- **What the task asks**: Retype every record exactly. Skip the images.

(Dataset excerpts)
════════════════════

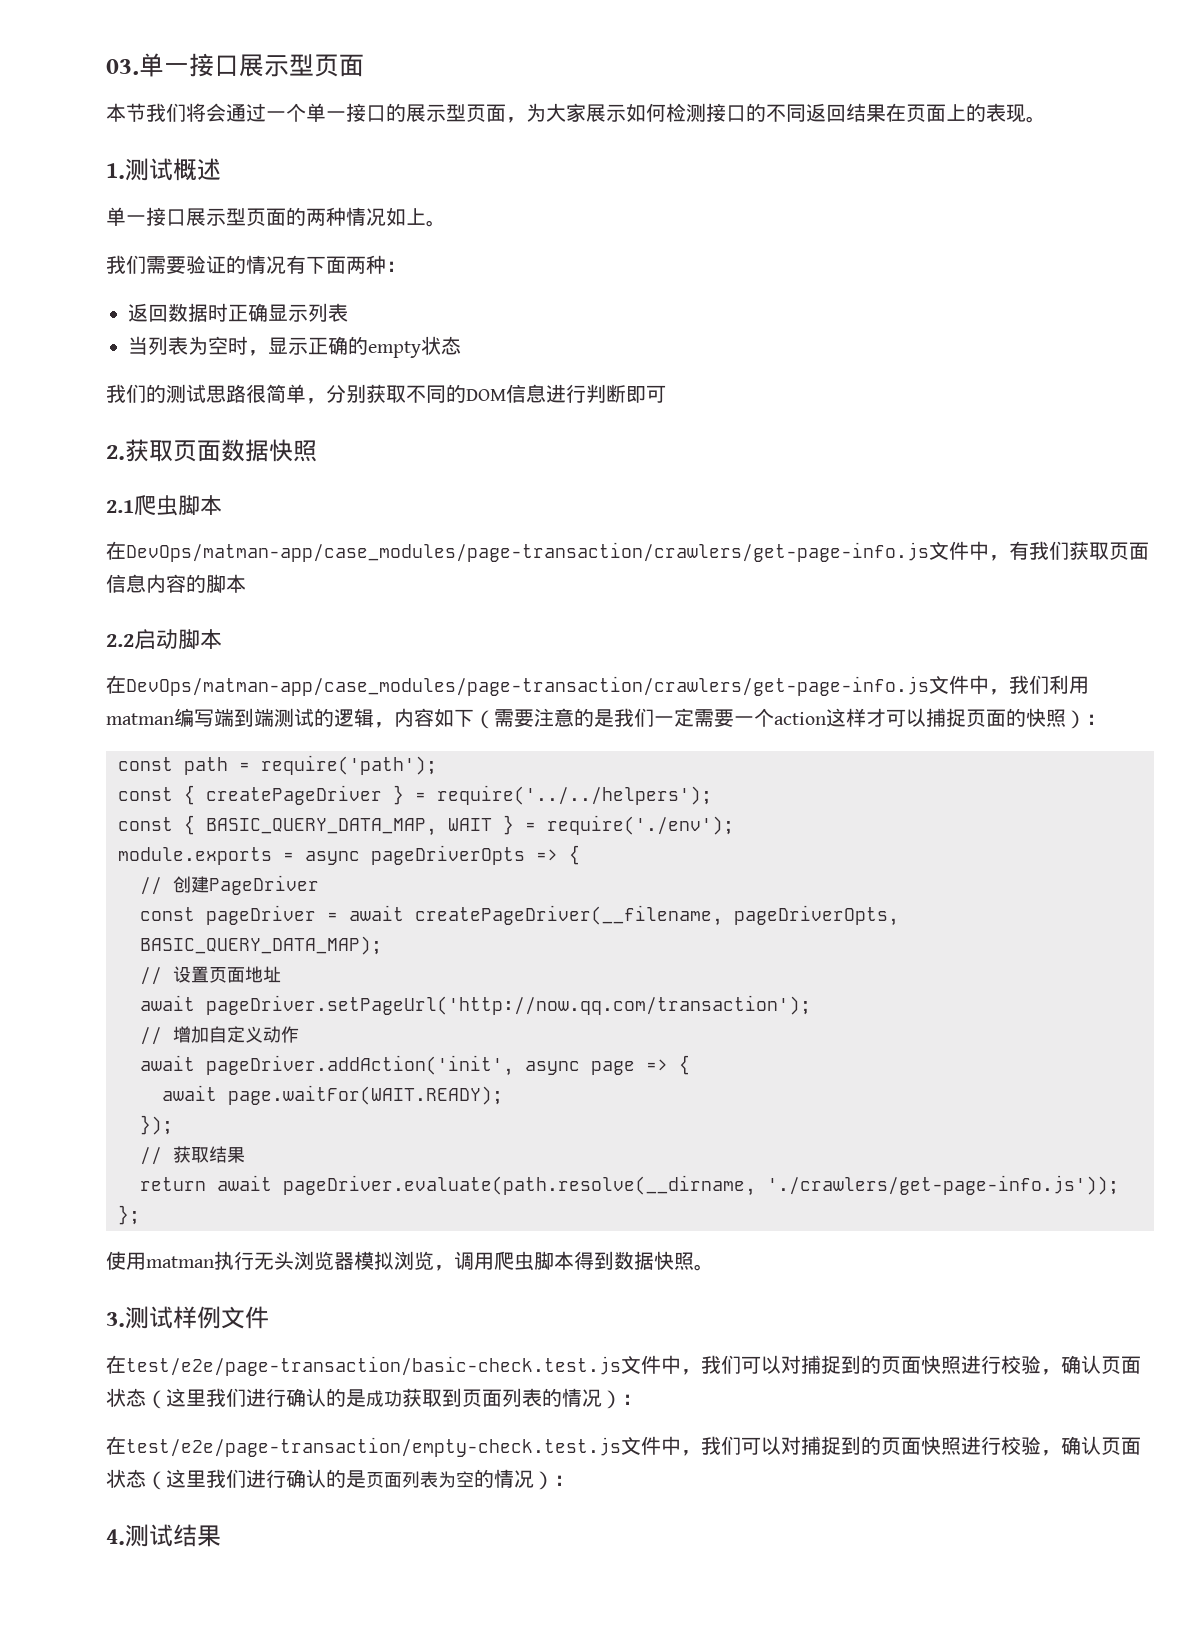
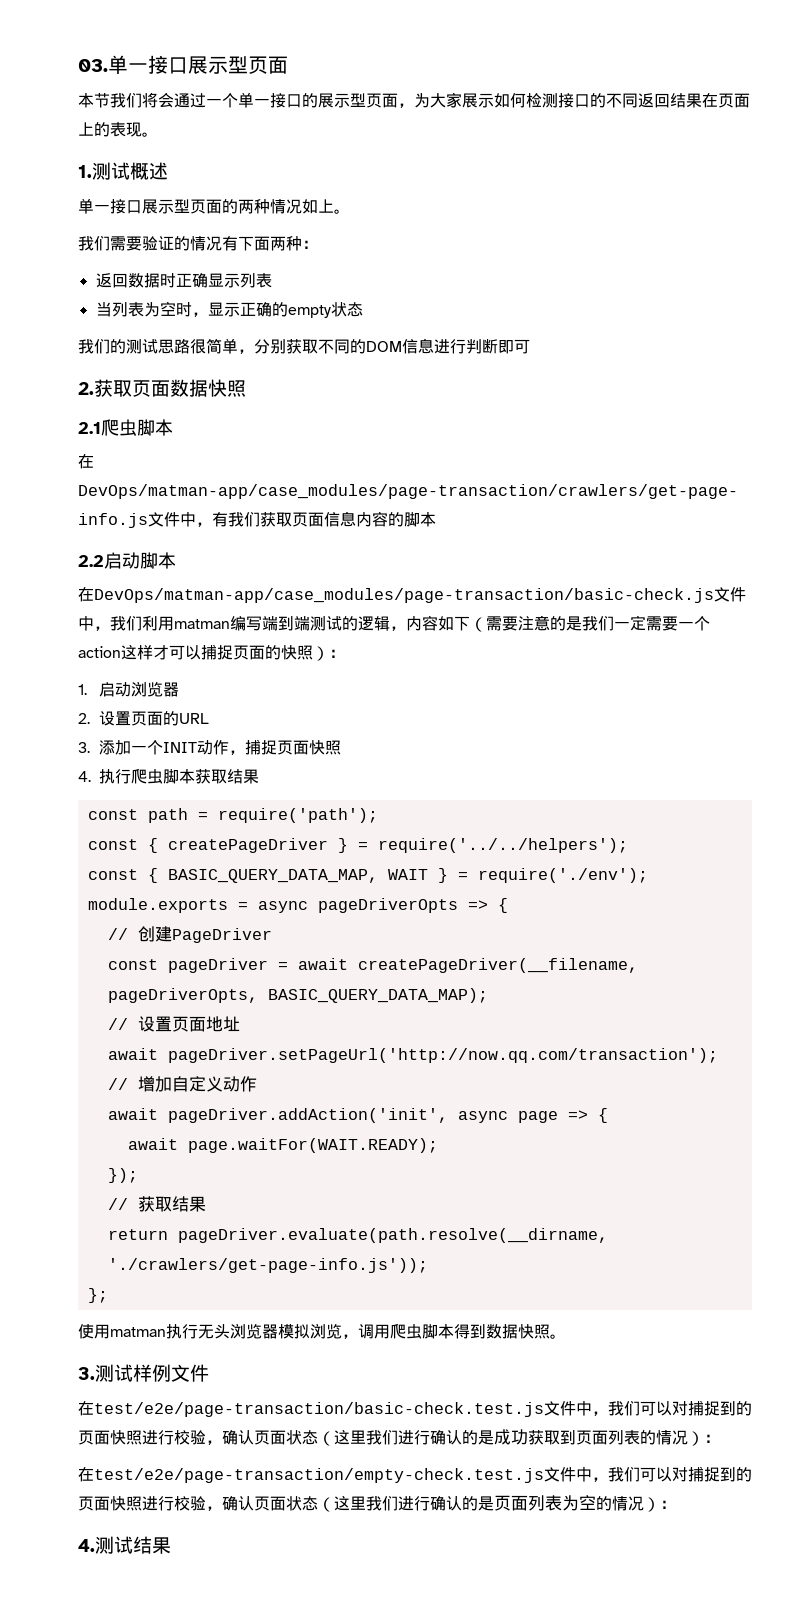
[126,676,929,696] DevOps/matman-app/case_modules/page-transaction/crawlers/get-page-info.js -> [94,588,714,603] DevOps/matman-app/case_modules/page-transaction/basic-check.js
(1106, 719) none -> [78,681,180,697] [78,711,210,726] [78,739,342,755] [78,768,260,784] // 1.启动浏览器 // 2.设置页面的URL // 3.添加一个INIT动作，捕捉页面快照 // 4.执行爬虫脚本获取结果
[217,1175,272,1191] await -> (168, 1234) none

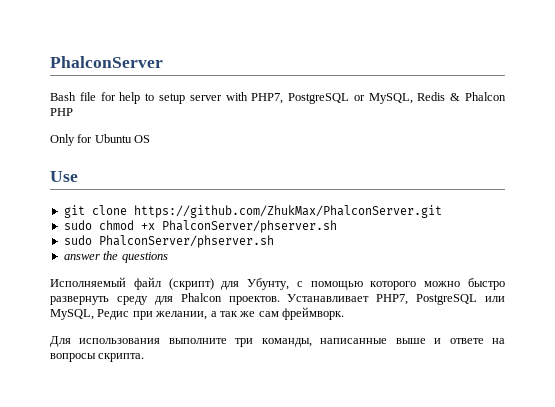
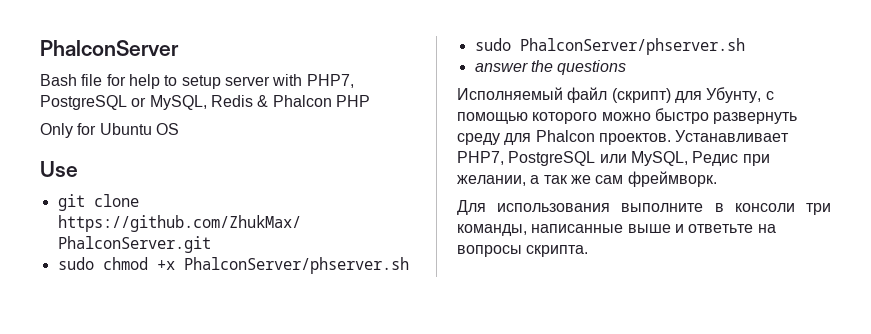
(227, 341) none -> [714,203,795,212] в консоли
[449,338,484,344] ответе -> [688,224,754,233] ответьте

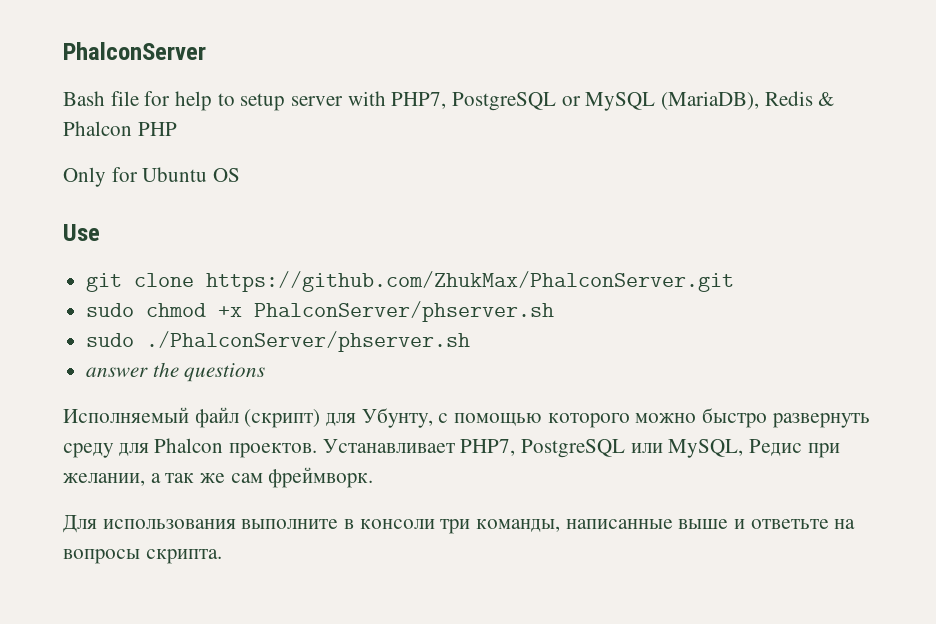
[149,95,207,110] MySQL, -> [585,91,760,111] MySQL (MariaDB),
[519,38,745,55] PhalconServer/phserver.sh -> [146,331,471,352] ./PhalconServer/phserver.sh

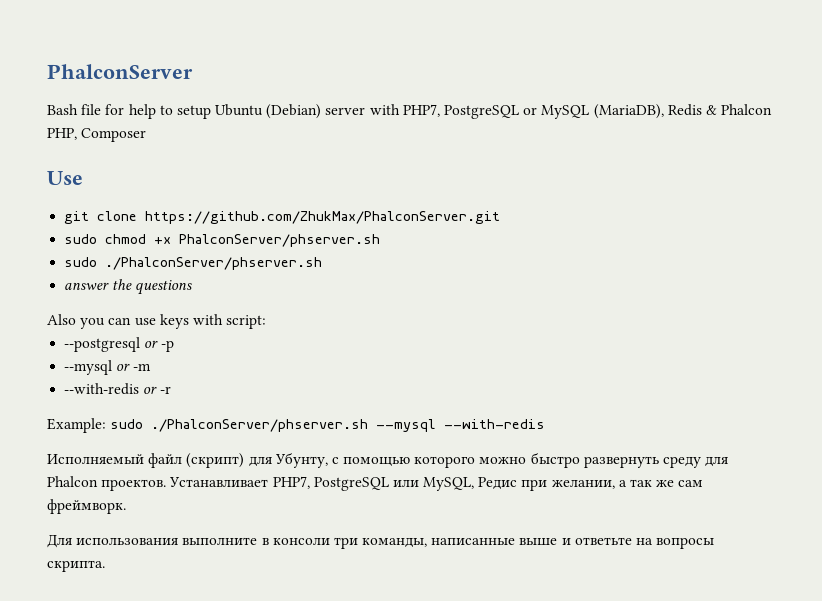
(286, 102) none -> [215,104,322,119] Ubuntu (Debian)
[137,122,177,136] [63,167,241,187] PHP // Only for Ubuntu OS -> [47,128,147,142] PHP, Composer
(266, 372) none -> [47,314,267,329] [64,337,175,352] [64,360,152,375] [64,383,172,395] [47,418,546,433] // Also you can use keys with script: // --postgresql or -p // --mysql or -m // --with-redis or -r // Example: sudo ./PhalconServer/phserver.sh --mysql --with-redis

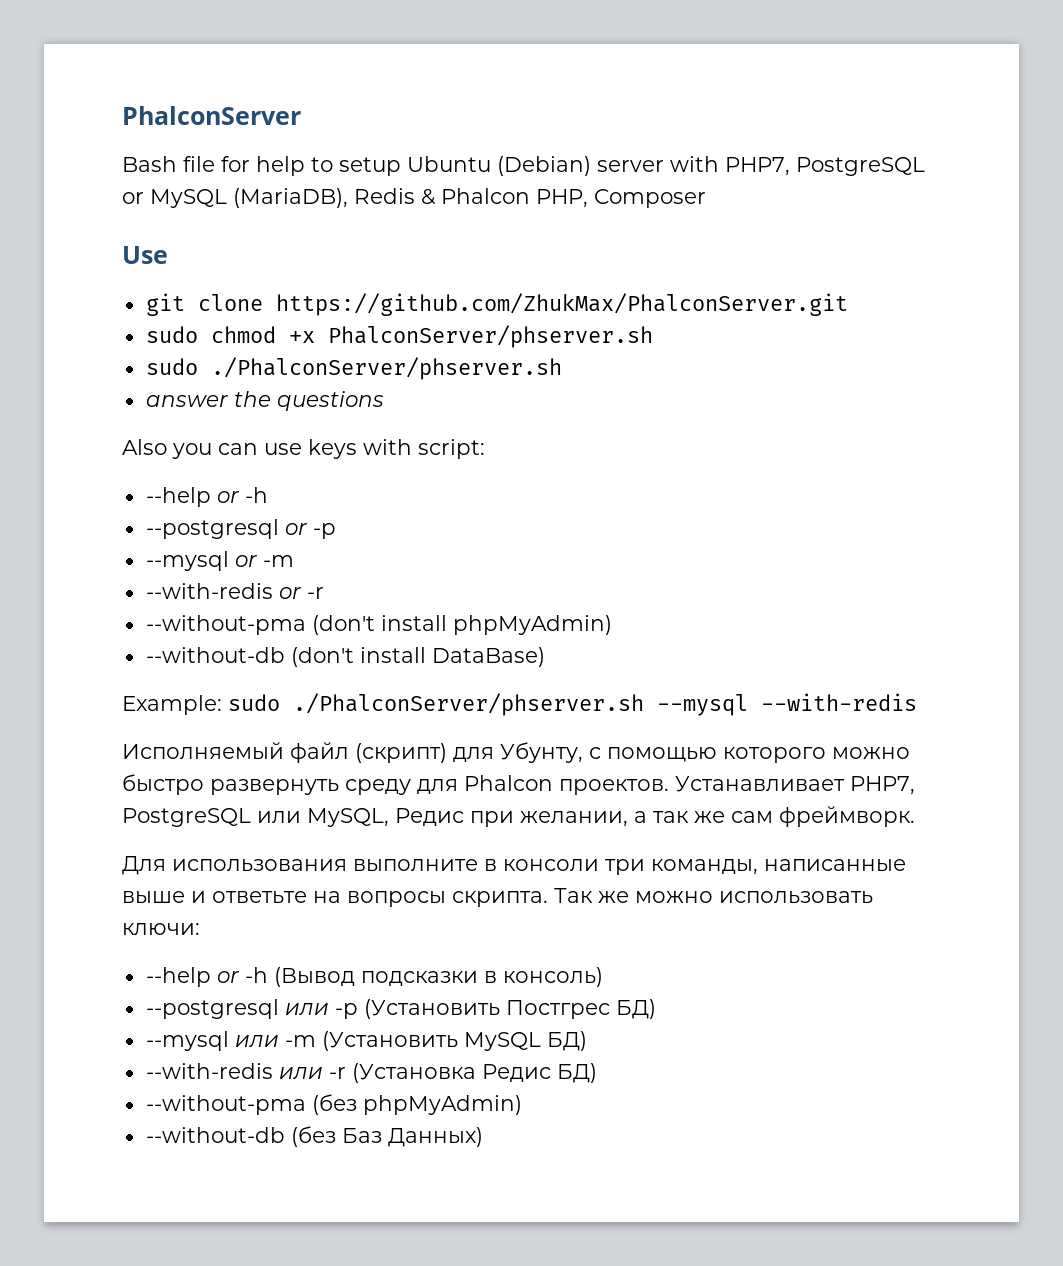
(267, 322) none -> [145,487,268,507] // --help or -h
(172, 390) none -> [145,615,612,635] [145,647,545,667] // --without-pma (don't install phpMyAdmin) // --without-db (don't install DataBase)
(105, 566) none -> [554,888,873,904] [122,923,200,935] [145,967,603,987] [145,999,656,1019] [145,1031,587,1051] [145,1063,597,1083] [145,1094,522,1115] [145,1126,483,1147] Так же можно использовать ключи: // --help or -h (Вывод подсказки в консоль) // --postgresql или -p (Установить Постгрес БД) // --mysql или -m (Установить MySQL БД) // --with-redis или -r (Установка Редис БД) // --without-pma (без phpMyAdmin) // --without-db (без Баз Данных)

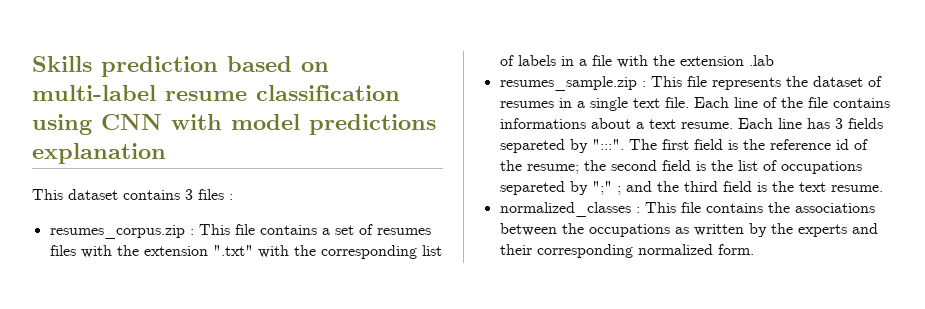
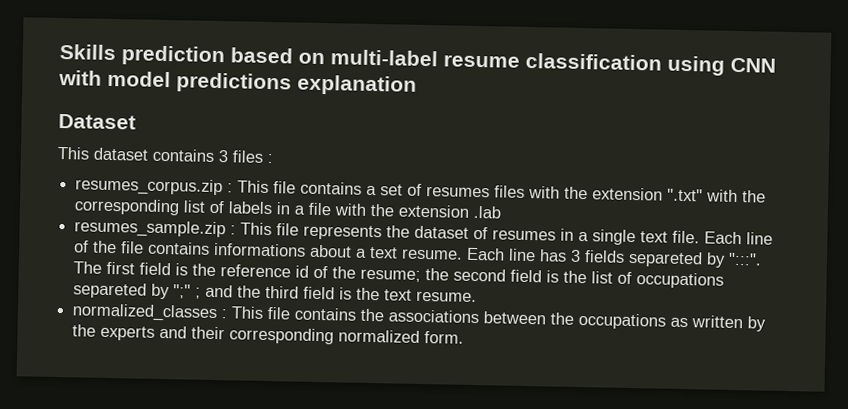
(166, 153) none -> [58,113,136,130] // Dataset

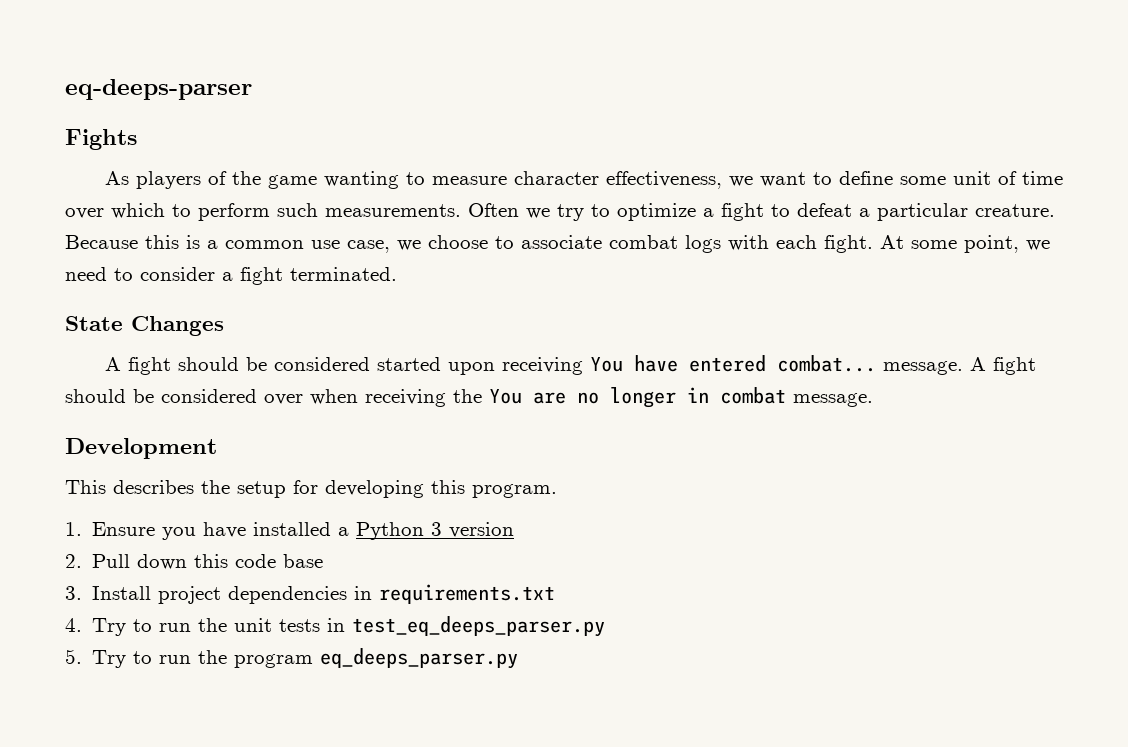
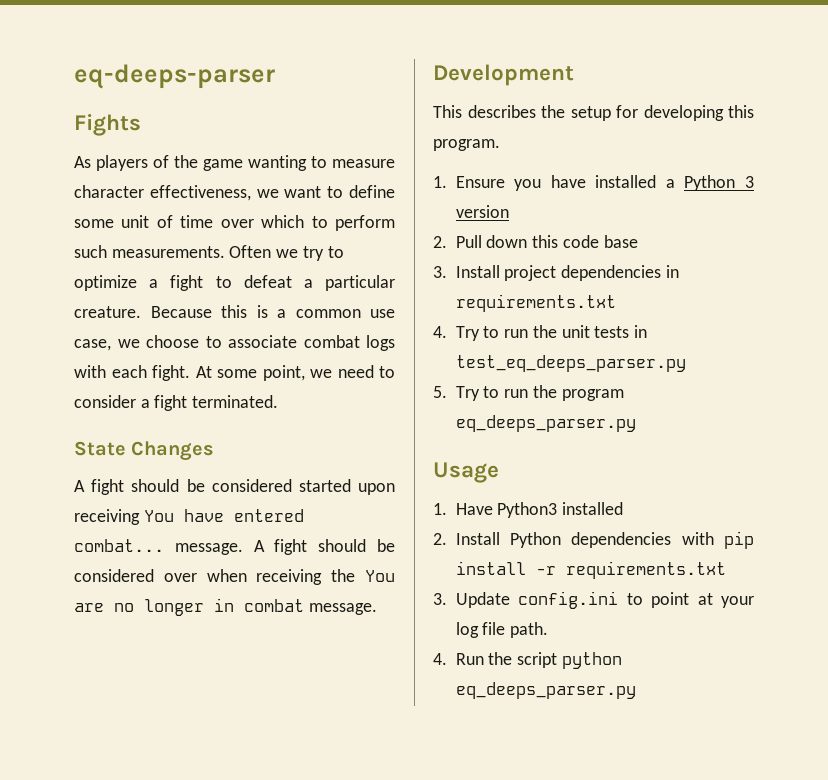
(519, 658) none -> [433,462,499,483] [433,502,624,518] [433,531,754,549] [455,561,726,579] [433,591,754,609] [455,622,549,638] [433,652,622,669] [455,682,636,699] // Usage // 1. Have Python3 installed // 2. Install Python dependencies with pip install -r requirements.txt // 3. Update config.ini to point at your log file path. // 4. Run the script python eq_deeps_parser.py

════════════════════

- **Answer**:
[126,676,929,696] DevOps/matman-app/case_modules/page-transaction/crawlers/get-page-info.js -> [94,588,714,603] DevOps/matman-app/case_modules/page-transaction/basic-check.js
(1106, 719) none -> [78,681,180,697] [78,711,210,726] [78,739,342,755] [78,768,260,784] // 1.启动浏览器 // 2.设置页面的URL // 3.添加一个INIT动作，捕捉页面快照 // 4.执行爬虫脚本获取结果
[217,1175,272,1191] await -> (168, 1234) none

(227, 341) none -> [714,203,795,212] в консоли
[449,338,484,344] ответе -> [688,224,754,233] ответьте

[149,95,207,110] MySQL, -> [585,91,760,111] MySQL (MariaDB),
[519,38,745,55] PhalconServer/phserver.sh -> [146,331,471,352] ./PhalconServer/phserver.sh

(286, 102) none -> [215,104,322,119] Ubuntu (Debian)
[137,122,177,136] [63,167,241,187] PHP // Only for Ubuntu OS -> [47,128,147,142] PHP, Composer
(266, 372) none -> [47,314,267,329] [64,337,175,352] [64,360,152,375] [64,383,172,395] [47,418,546,433] // Also you can use keys with script: // --postgresql or -p // --mysql or -m // --with-redis or -r // Example: sudo ./PhalconServer/phserver.sh --mysql --with-redis

(267, 322) none -> [145,487,268,507] // --help or -h
(172, 390) none -> [145,615,612,635] [145,647,545,667] // --without-pma (don't install phpMyAdmin) // --without-db (don't install DataBase)
(105, 566) none -> [554,888,873,904] [122,923,200,935] [145,967,603,987] [145,999,656,1019] [145,1031,587,1051] [145,1063,597,1083] [145,1094,522,1115] [145,1126,483,1147] Так же можно использовать ключи: // --help or -h (Вывод подсказки в консоль) // --postgresql или -p (Установить Постгрес БД) // --mysql или -m (Установить MySQL БД) // --with-redis или -r (Установка Редис БД) // --without-pma (без phpMyAdmin) // --without-db (без Баз Данных)

(166, 153) none -> [58,113,136,130] // Dataset

(519, 658) none -> [433,462,499,483] [433,502,624,518] [433,531,754,549] [455,561,726,579] [433,591,754,609] [455,622,549,638] [433,652,622,669] [455,682,636,699] // Usage // 1. Have Python3 installed // 2. Install Python dependencies with pip install -r requirements.txt // 3. Update config.ini to point at your log file path. // 4. Run the script python eq_deeps_parser.py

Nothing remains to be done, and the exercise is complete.